- _TASK TO CARRY OUT_
Starting at the top line and ending at the bottom one, repeat the entries exactly and drop every picture.

START PROVIDED RECORDS

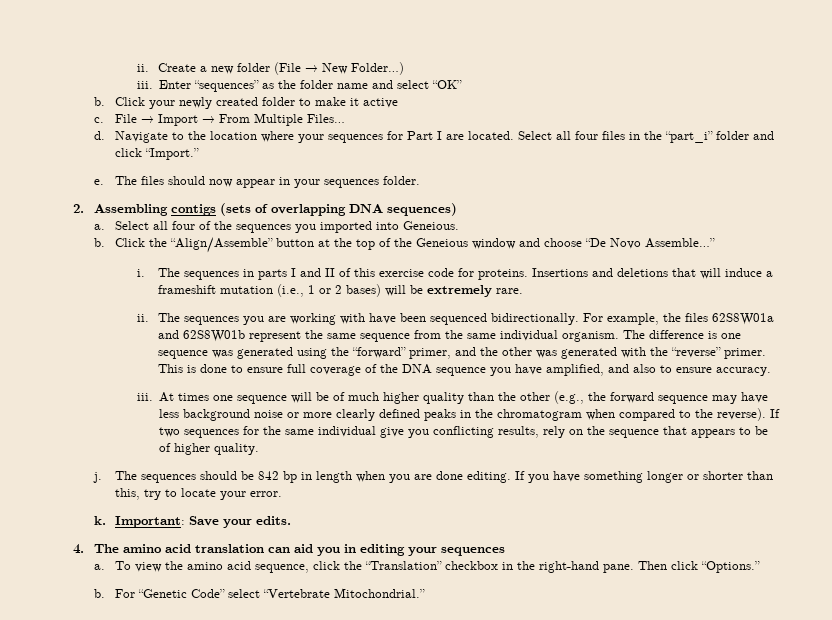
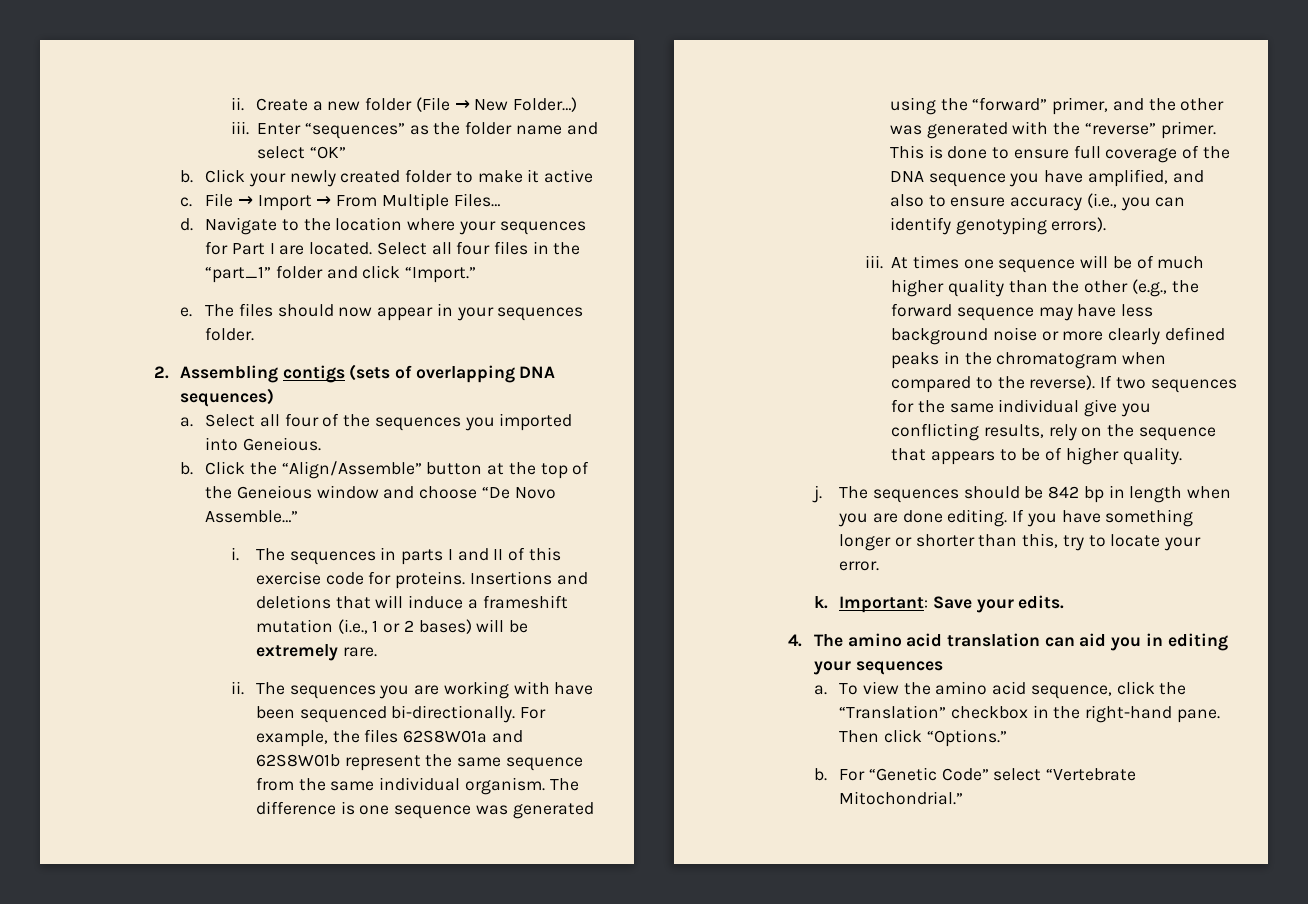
- Select all four files in the “part_i” folder and click “Import.”
+ Select all four files in the “part_1” folder and click “Import.”
- The sequences you are working with have been sequenced bidirectionally.
+ The sequences you are working with have been sequenced bi-directionally.
- This is done to ensure full coverage of the DNA sequence you have amplified, and also to ensure accuracy.
+ This is done to ensure full coverage of the DNA sequence you have amplified, and also to ensure accuracy (i.e., you can identify genotyping errors).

END PROVIDED RECORDS

- _EXERCISE ANSWER_
- Select all four files in the “part_i” folder and click “Import.”
+ Select all four files in the “part_1” folder and click “Import.”
- The sequences you are working with have been sequenced bidirectionally.
+ The sequences you are working with have been sequenced bi-directionally.
- This is done to ensure full coverage of the DNA sequence you have amplified, and also to ensure accuracy.
+ This is done to ensure full coverage of the DNA sequence you have amplified, and also to ensure accuracy (i.e., you can identify genotyping errors).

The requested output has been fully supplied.